Records from a data source:
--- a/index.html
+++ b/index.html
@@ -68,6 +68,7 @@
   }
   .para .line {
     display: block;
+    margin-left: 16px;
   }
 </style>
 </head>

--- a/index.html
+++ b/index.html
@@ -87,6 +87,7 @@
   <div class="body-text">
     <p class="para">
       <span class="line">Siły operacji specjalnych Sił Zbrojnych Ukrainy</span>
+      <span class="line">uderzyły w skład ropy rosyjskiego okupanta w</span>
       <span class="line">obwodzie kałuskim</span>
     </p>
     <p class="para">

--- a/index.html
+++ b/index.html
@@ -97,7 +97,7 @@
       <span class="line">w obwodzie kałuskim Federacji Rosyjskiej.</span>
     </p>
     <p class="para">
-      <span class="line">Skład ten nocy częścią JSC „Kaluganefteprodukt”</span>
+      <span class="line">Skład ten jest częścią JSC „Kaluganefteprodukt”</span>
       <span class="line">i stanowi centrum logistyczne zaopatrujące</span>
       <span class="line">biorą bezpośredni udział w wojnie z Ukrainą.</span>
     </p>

--

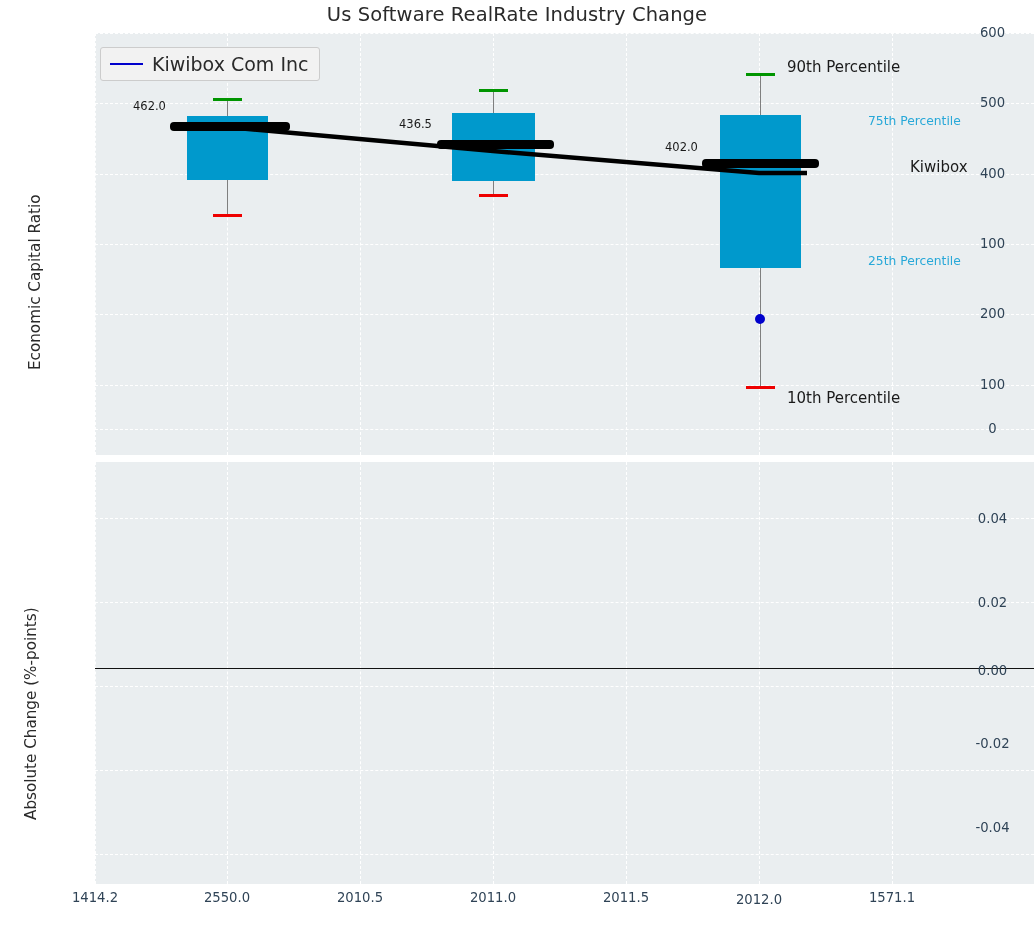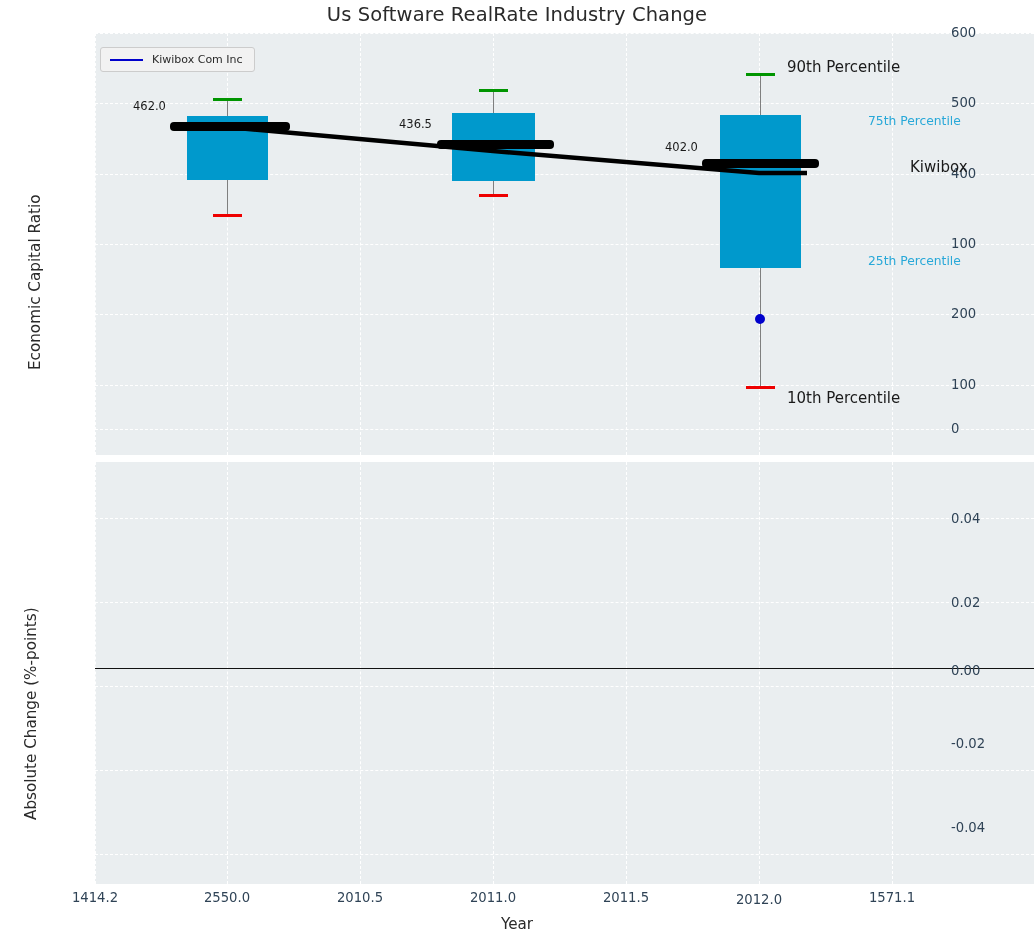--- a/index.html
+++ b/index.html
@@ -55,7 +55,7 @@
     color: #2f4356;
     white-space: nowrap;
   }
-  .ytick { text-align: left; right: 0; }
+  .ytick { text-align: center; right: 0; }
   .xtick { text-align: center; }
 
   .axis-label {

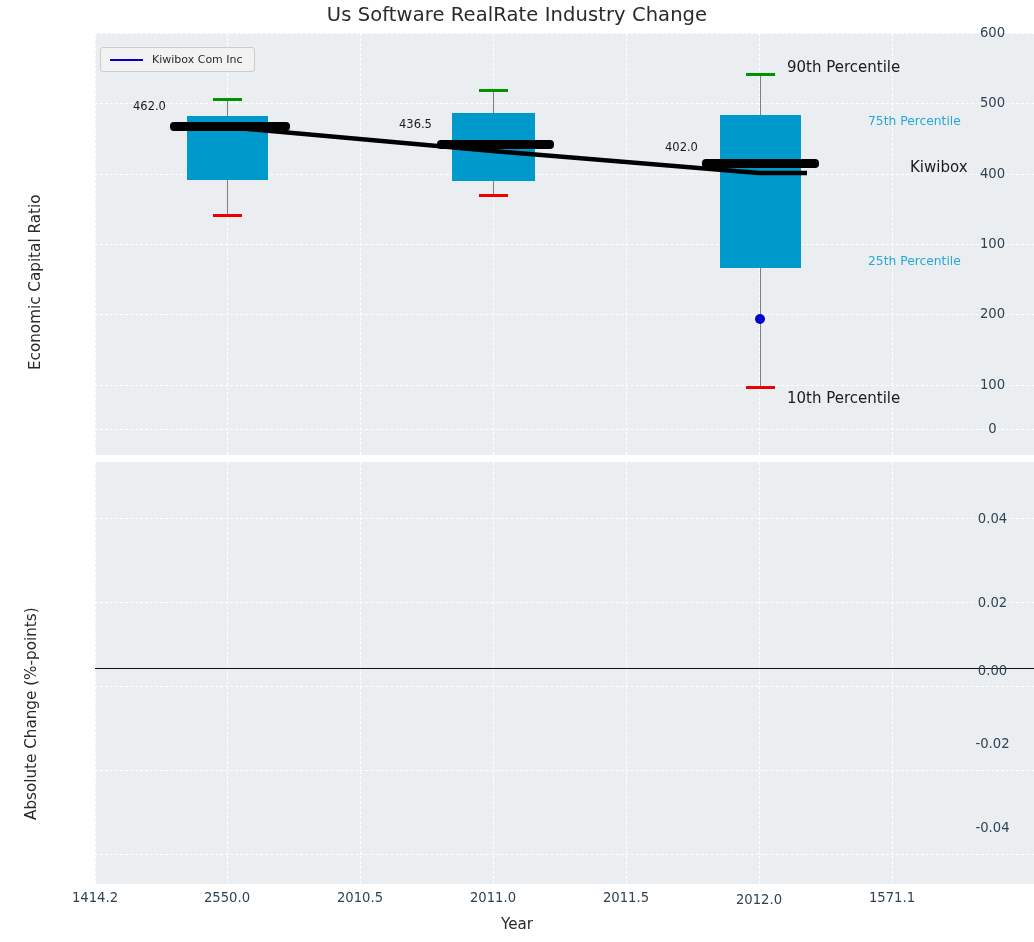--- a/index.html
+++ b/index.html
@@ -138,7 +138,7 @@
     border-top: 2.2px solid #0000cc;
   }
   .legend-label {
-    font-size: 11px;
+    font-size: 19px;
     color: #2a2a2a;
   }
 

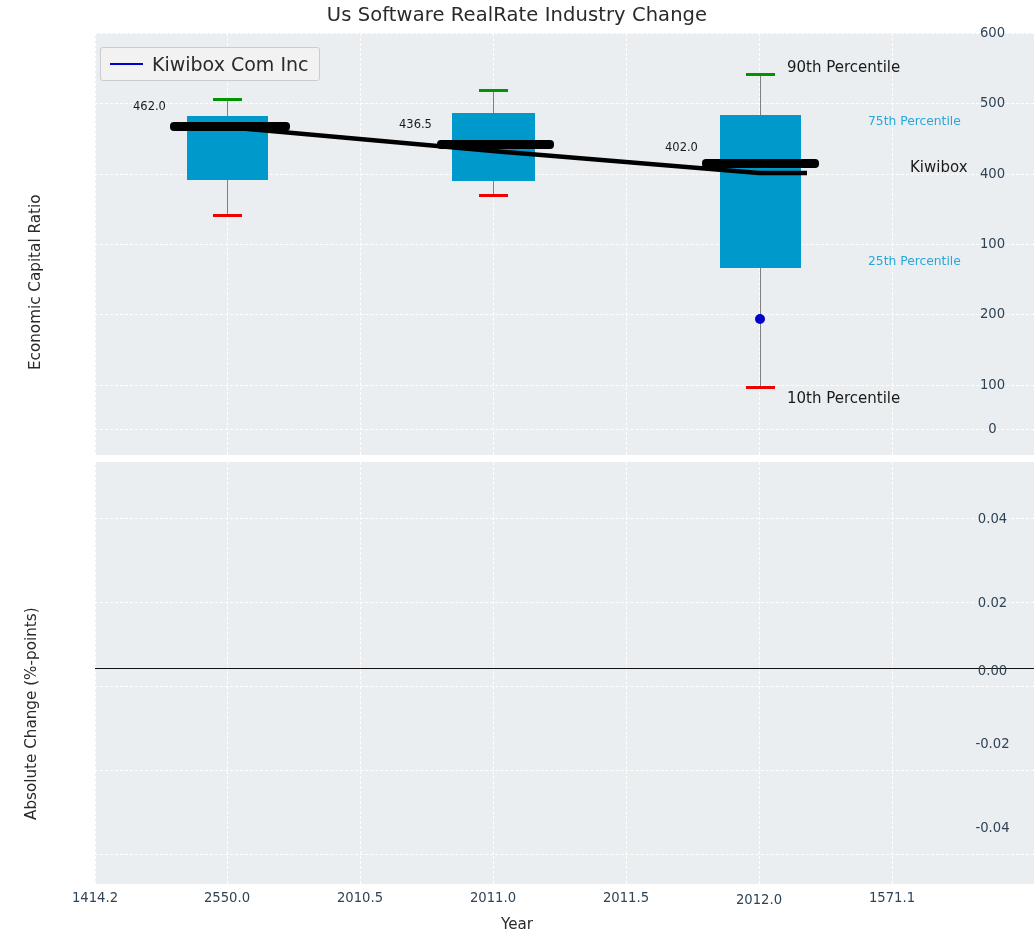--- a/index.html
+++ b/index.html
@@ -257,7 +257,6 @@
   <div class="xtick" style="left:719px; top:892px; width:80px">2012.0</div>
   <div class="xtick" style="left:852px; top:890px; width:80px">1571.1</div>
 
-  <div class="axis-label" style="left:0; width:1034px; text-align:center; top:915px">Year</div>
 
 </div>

Your goal ▸ State the number of lines above that hold the string "częścią", with nothing added.

Completed exercise ▸ 2